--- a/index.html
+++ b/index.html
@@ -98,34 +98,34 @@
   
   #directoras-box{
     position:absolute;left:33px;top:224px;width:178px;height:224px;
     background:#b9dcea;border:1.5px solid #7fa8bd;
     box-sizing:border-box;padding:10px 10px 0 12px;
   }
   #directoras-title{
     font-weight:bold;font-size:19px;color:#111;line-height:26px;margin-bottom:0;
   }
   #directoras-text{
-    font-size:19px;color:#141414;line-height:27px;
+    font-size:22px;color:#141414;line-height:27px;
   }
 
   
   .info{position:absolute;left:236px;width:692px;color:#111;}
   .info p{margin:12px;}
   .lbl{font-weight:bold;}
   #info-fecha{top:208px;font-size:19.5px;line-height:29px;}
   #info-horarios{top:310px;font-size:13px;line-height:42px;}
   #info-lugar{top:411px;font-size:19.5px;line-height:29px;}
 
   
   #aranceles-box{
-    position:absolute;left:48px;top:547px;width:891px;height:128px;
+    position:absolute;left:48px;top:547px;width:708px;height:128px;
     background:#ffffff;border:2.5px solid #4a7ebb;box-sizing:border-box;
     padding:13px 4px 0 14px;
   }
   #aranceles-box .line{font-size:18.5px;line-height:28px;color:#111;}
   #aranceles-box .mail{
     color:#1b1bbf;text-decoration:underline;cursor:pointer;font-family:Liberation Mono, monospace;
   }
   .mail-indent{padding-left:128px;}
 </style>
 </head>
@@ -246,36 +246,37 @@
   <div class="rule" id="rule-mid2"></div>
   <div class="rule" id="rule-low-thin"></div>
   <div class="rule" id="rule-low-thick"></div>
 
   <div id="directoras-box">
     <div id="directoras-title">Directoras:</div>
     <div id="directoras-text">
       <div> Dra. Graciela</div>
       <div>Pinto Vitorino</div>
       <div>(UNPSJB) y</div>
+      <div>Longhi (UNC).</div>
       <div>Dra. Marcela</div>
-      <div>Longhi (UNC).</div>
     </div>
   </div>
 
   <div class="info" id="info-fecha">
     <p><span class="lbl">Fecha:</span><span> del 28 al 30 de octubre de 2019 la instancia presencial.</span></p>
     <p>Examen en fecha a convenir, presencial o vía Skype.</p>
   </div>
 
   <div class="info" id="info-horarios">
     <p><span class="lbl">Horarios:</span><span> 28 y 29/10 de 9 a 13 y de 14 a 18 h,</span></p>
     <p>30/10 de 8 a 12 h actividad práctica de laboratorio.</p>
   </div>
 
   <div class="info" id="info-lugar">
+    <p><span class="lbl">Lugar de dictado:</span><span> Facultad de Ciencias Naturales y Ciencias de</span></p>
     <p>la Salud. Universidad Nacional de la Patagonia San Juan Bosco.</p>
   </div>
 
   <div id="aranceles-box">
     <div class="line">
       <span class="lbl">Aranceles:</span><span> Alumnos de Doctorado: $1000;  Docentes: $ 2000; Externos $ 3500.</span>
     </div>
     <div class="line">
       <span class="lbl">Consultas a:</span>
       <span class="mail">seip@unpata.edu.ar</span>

+===+

§ **Problem statement**
Among the lines above, find those containing the word "rule" and copy each.

§ **Answer to this task**
   <div class="rule" id="rule-mid2"></div>
   <div class="rule" id="rule-low-thin"></div>
   <div class="rule" id="rule-low-thick"></div>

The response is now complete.